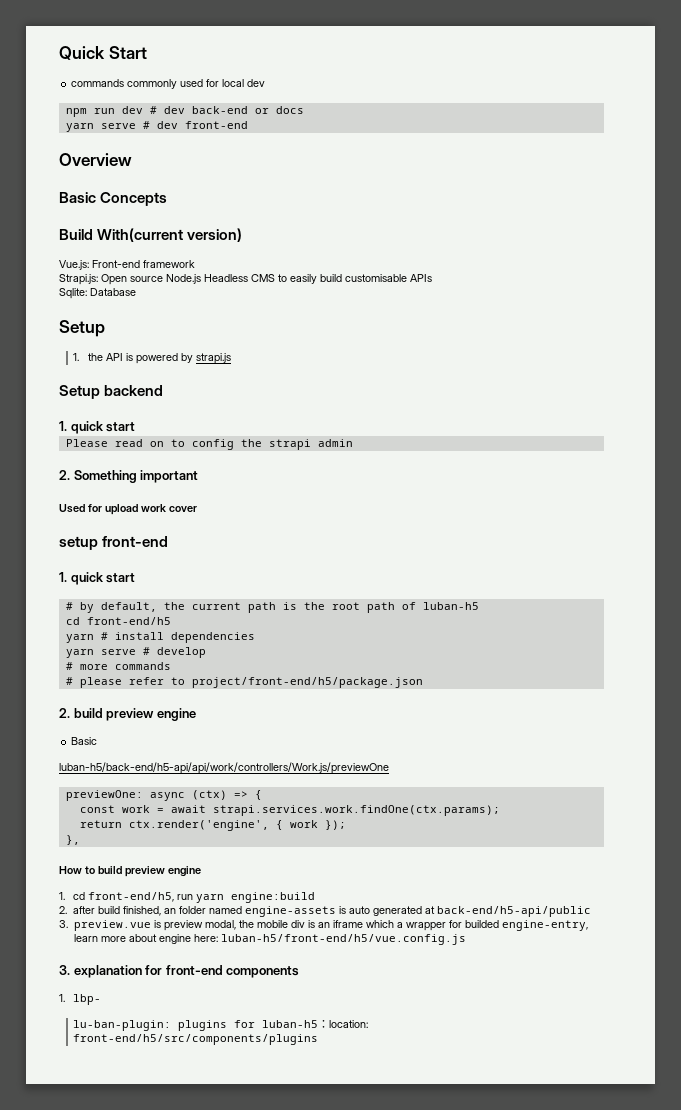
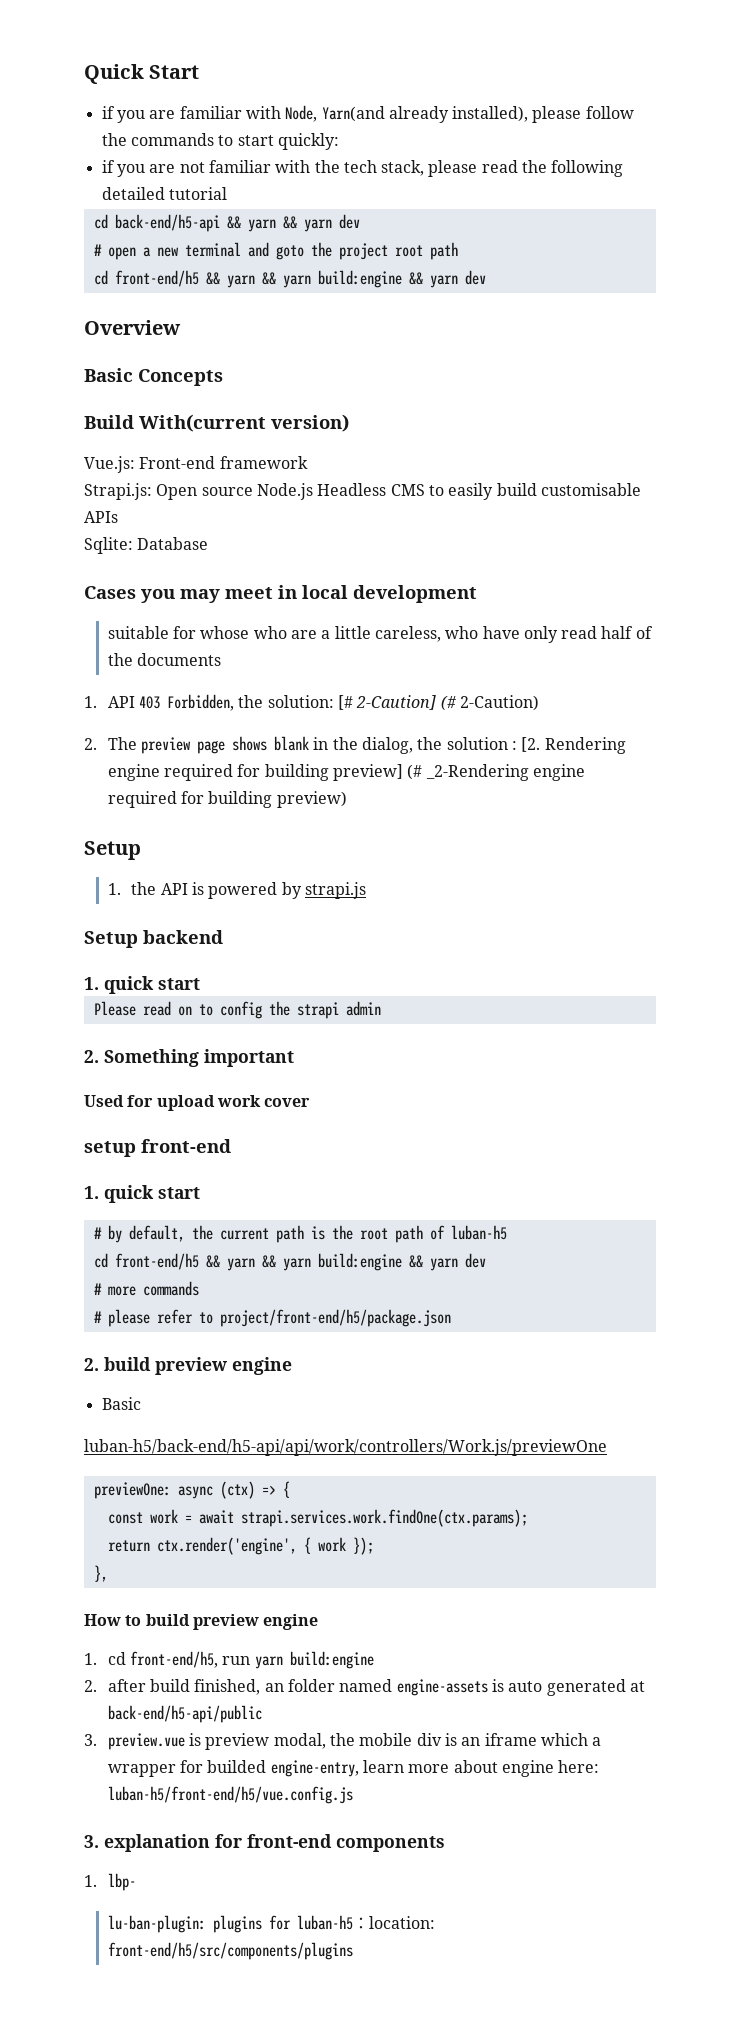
[71,79,266,89] [65,106,304,117] [65,121,248,132] commands commonly used for local dev // npm run dev # dev back-end or docs // yarn serve # dev front-end -> [101,105,634,123] [101,133,339,150] [101,160,624,177] [101,187,227,200] [93,214,360,232] [93,242,458,260] [93,270,486,288] if you are familiar with Node, Yarn(and already installed), please follow the commands to start quickly: // if you are not familiar with the tech stack, please read the following detailed tutorial // cd back-end/h5-api && yarn && yarn dev // # open a new terminal and goto the project root path // cd front-end/h5 && yarn && yarn build:engine && yarn dev
(136, 292) none -> [84,585,477,603] [107,626,653,643] [107,653,221,666] [84,694,539,711] [84,736,626,754] [107,764,585,781] [107,791,347,808] // Cases you may meet in local development // suitable for whose who are a little careless, who have only read half of the documents // 1. API 403 Forbidden, the solution: [# 2-Caution] (# 2-Caution) // 2. The preview page shows blank in the dialog, the solution : [2. Rendering engine required for building preview] (# _2-Rendering engine required for building preview)
[65,632,255,643] [65,647,206,658] // yarn # install dependencies // yarn serve # develop -> [205,1253,486,1271] && yarn && yarn build:engine && yarn dev
[231,892,316,903] engine:build -> [289,1651,374,1669] build:engine

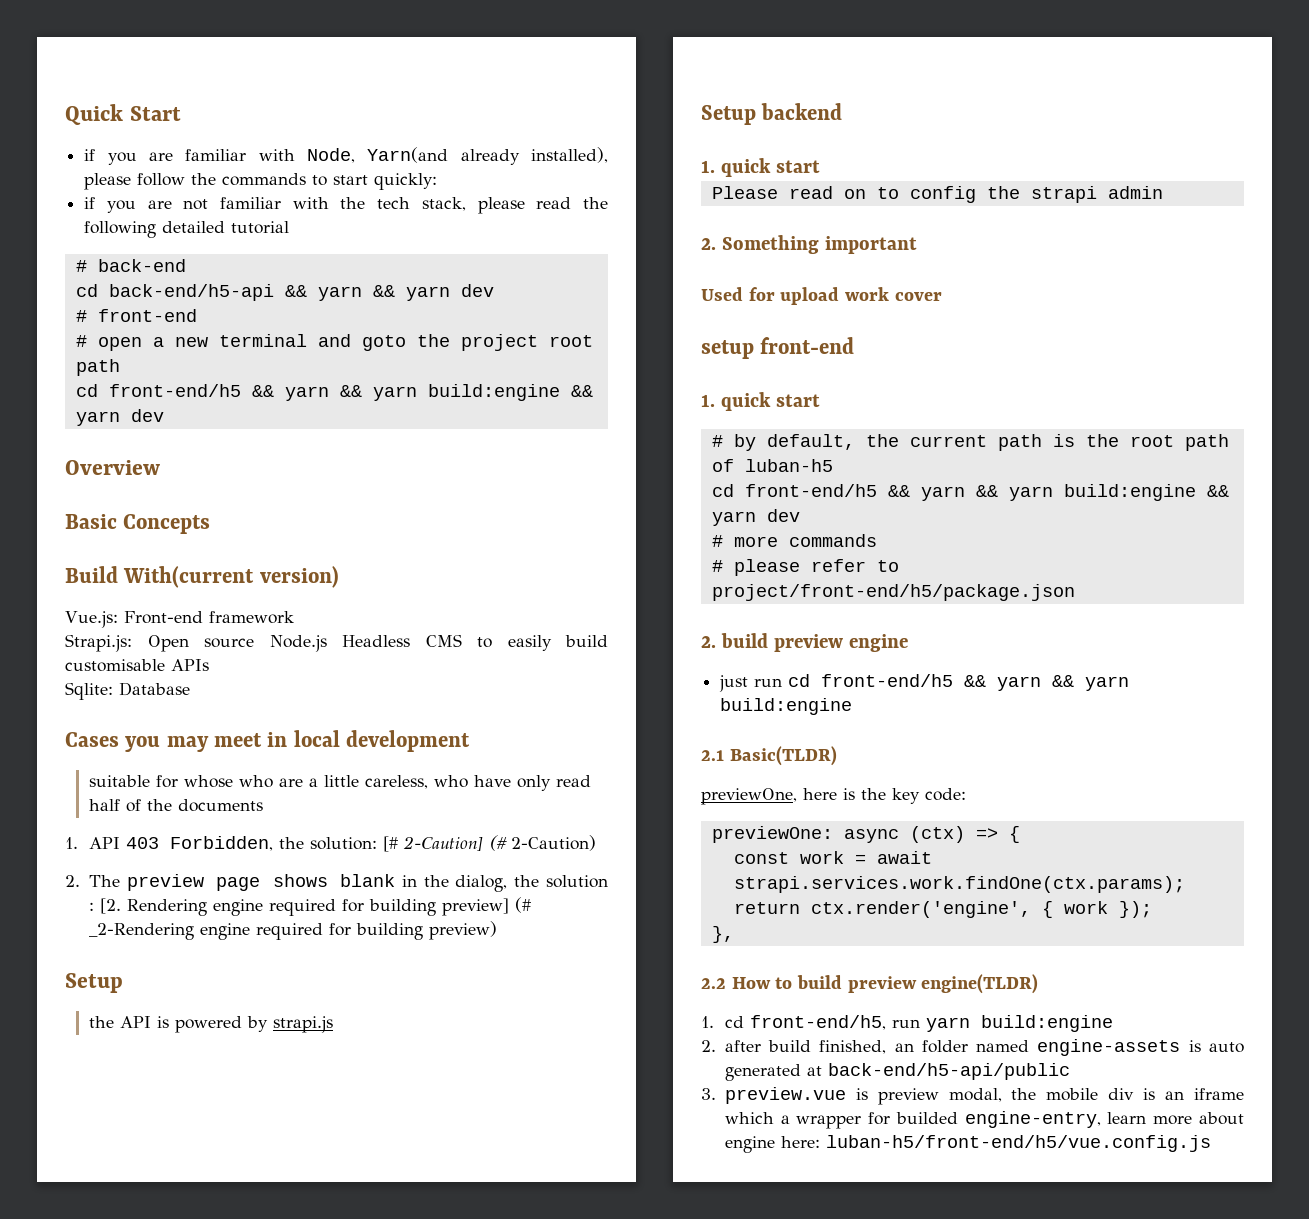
(227, 193) none -> [75,259,186,272] // # back-end
(360, 221) none -> [75,309,197,322] // # front-end
[107,883,121,895] 1. -> (123, 983) none
[101,1397,141,1410] [84,1439,607,1456] Basic // luban-h5/back-end/h5-api/api/work/controllers/Work.js/previewOne -> [719,674,1130,692] [720,698,853,715] [701,746,837,766] [701,788,966,805] just run cd front-end/h5 && yarn && yarn build:engine // 2.1 Basic(TLDR) // previewOne, here is the key code:
(108, 1573) none -> [701,978,726,989] 2.2
[263,1614,319,1630] engine -> [921,974,1039,994] engine(TLDR)
[84,1834,445,1852] [84,1873,136,1891] [107,1915,435,1933] [107,1942,353,1960] // 3. explanation for front-end components // 1. lbp- // lu-ban-plugin: plugins for luban-h5：location: front-end/h5/src/components/plugins -> (1211, 1143) none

▶ _What the exercise asks_:
Please show the lines of the material that contain the string "read".

▶ _Answer box_:
[71,79,266,89] [65,106,304,117] [65,121,248,132] commands commonly used for local dev // npm run dev # dev back-end or docs // yarn serve # dev front-end -> [101,105,634,123] [101,133,339,150] [101,160,624,177] [101,187,227,200] [93,214,360,232] [93,242,458,260] [93,270,486,288] if you are familiar with Node, Yarn(and already installed), please follow the commands to start quickly: // if you are not familiar with the tech stack, please read the following detailed tutorial // cd back-end/h5-api && yarn && yarn dev // # open a new terminal and goto the project root path // cd front-end/h5 && yarn && yarn build:engine && yarn dev
(136, 292) none -> [84,585,477,603] [107,626,653,643] [107,653,221,666] [84,694,539,711] [84,736,626,754] [107,764,585,781] [107,791,347,808] // Cases you may meet in local development // suitable for whose who are a little careless, who have only read half of the documents // 1. API 403 Forbidden, the solution: [# 2-Caution] (# 2-Caution) // 2. The preview page shows blank in the dialog, the solution : [2. Rendering engine required for building preview] (# _2-Rendering engine required for building preview)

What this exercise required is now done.